Some of our nurses are very like this French gentleman. Let the patient have a cold, and they are quite pleased for her to put her feet in mustard and water. Let her have a shattered nervous system, and nine out of ten of them feel injured if they are told to stop their chatter. I have known women who were in many respects capable nurses rendered useless, as far as nervous patients were concerned, by the erroneous notions with which they had been impregnated. One nurse told me seriously that the proper way to manage a nervous invalid was to make her afraid of you. She had had no personal experience in the matter, and the little prattling monkey was hardly likely to inspire much terror; but that was what she had been taught.

Doctors, too, sometimes indulge in whimsical ideas about these cases. A nurse, who had recently “Weir Mitchelled” a neurasthenic patient, told me that the lady, like many others suffering from disorder of the medulla, had a difficulty in swallowing, and could not take the pills that were ordered for her. I inquired what happened. She replied that the doctor, evidently impressed with the belief that the difficulty was all sham, insisted that she should get those pills down somehow. It was done. But the nurse informed me that, in the effort, the poor lady swallowed a whole bottle of water every day, and it was very bad for her.

A gentleman once asked me if I knew what Beau Brummell was then employed in doing in the other world. Much surprised at the question, I replied that I could not imagine.

“Eating raw onions with a steel knife,” he said solemnly. “By and bye, he will get to cabbage. For a long time he will be allowed no other food.”

On this principle, what will happen to that doctor who made a sick person swallow a whole bottle of water daily? But perhaps Beau Brummell is not suffering merely for having spoken contemptuously of the “creature” who ate cabbage, but for his indifference to the needs of others throughout his life. As to the doctor, let us hope he will be able to show a counterbalancing array of kind actions as a set-off against his misdemeanour, and so escape penance.

After all, it requires little skill to find fault. The thing is to do better. Unfortunately, it is just those medical men who have recognised nervous exhaustion and done their best to treat it who, in the nature of things, have made the most blunders and have been most blamed. This was inevitable. It is by failure that we learn. There is all the more need to draw attention to our failures and to point the moral. We have often tried hard to treat the person and not the disease; we have even tried to treat the disease and not the person. We must accustom ourselves to attacking the enemy on all sides at once. We must realise that not only the food that we eat and the air we breathe act upon the nervous system, but every impression conveyed to it through our senses. We may think it is of little consequence whether we say certain words to a patient or not. We think they will soon be forgotten, or the damage done by them be repaired. But no impression on anything in nature can be done away, not even the impression of the faintest particle of light.
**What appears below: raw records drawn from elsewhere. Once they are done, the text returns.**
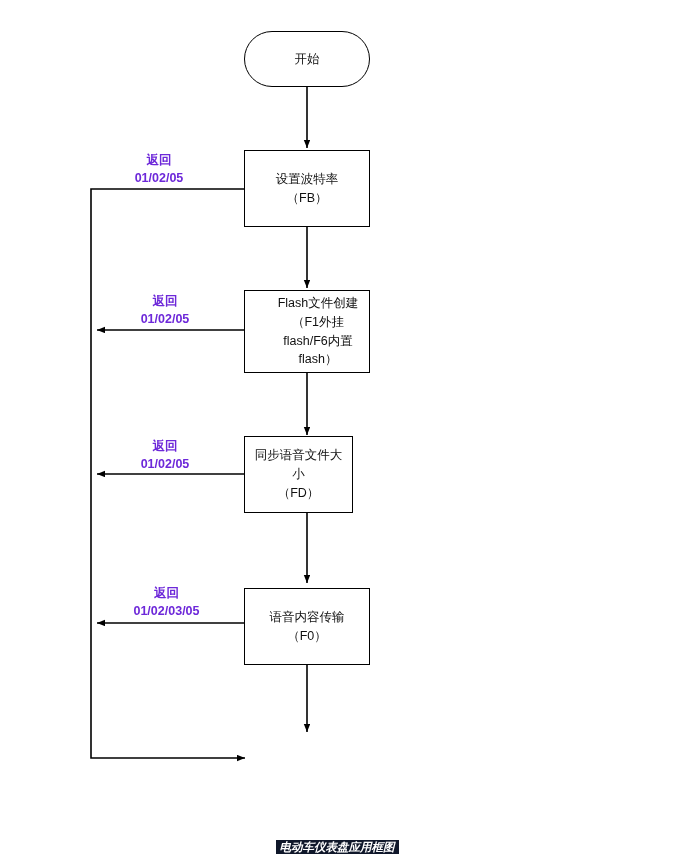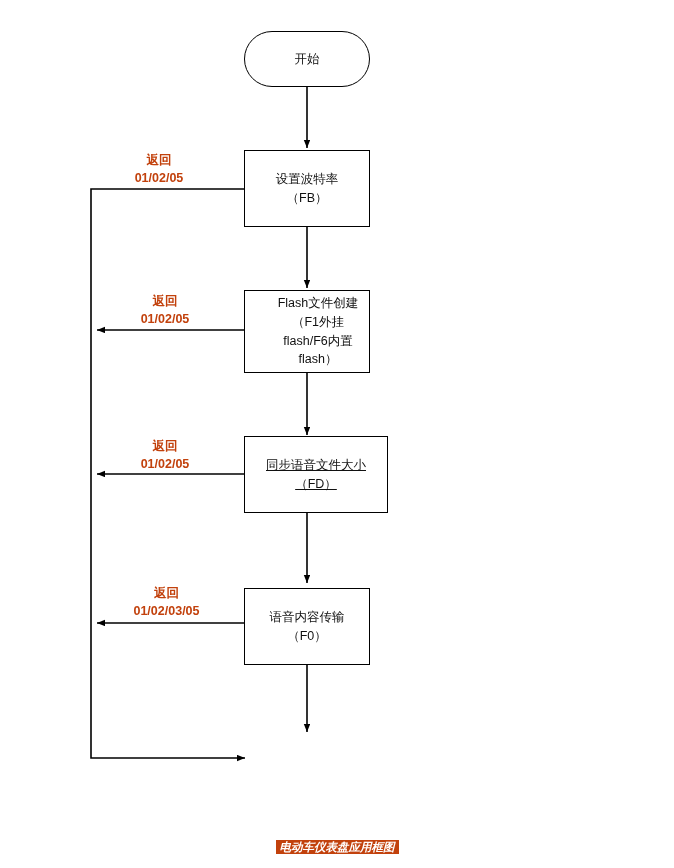"返回" .label { color: #c2410c -> #6d28d9 }
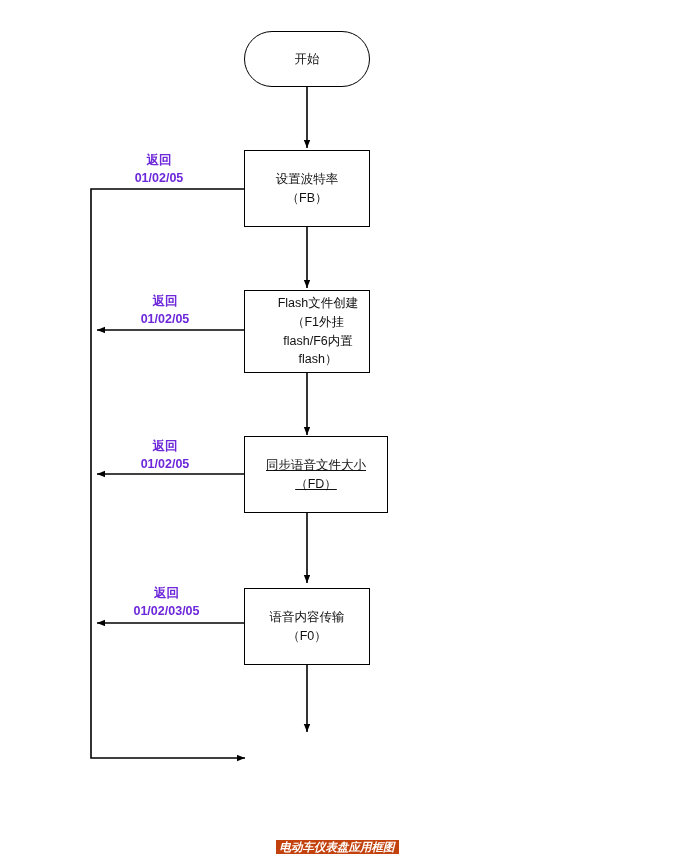"同步语音文件大小" div.node { text-decoration: underline -> none; width: 144px -> 109px }
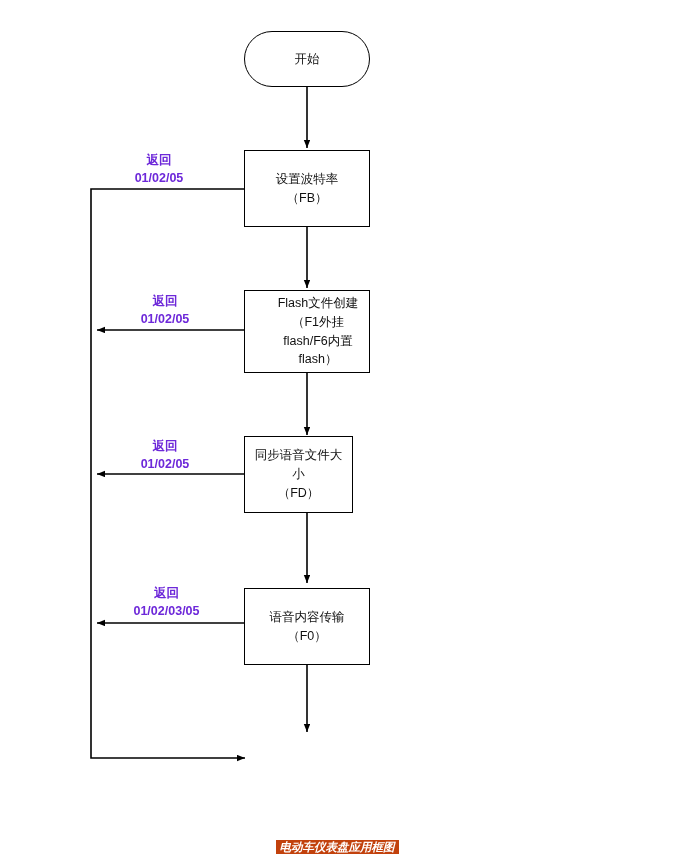"电动车仪表盘应用框图" .footer span { background: #c2410c -> #0f172a }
The whole universe throughout eternity is altered by our uttering one sentence or leaving it unsaid.

Supposing we put a photographic plate into the camera and expose it, then take it to the dark room and look at it. Can we see any change? None whatever. But immerse it in the developing solution, and the change it has undergone becomes apparent,--there is a picture on our plate. If we take it out into the light without first fixing it, the picture fades away. Is the plate therefore the same as it was before we took our picture? No, it is entirely different, and nothing in the world can ever restore the film on the plate precisely to its former condition.

In like manner outer impressions are every moment altering our nervous structure, and life’s clock cannot be put back.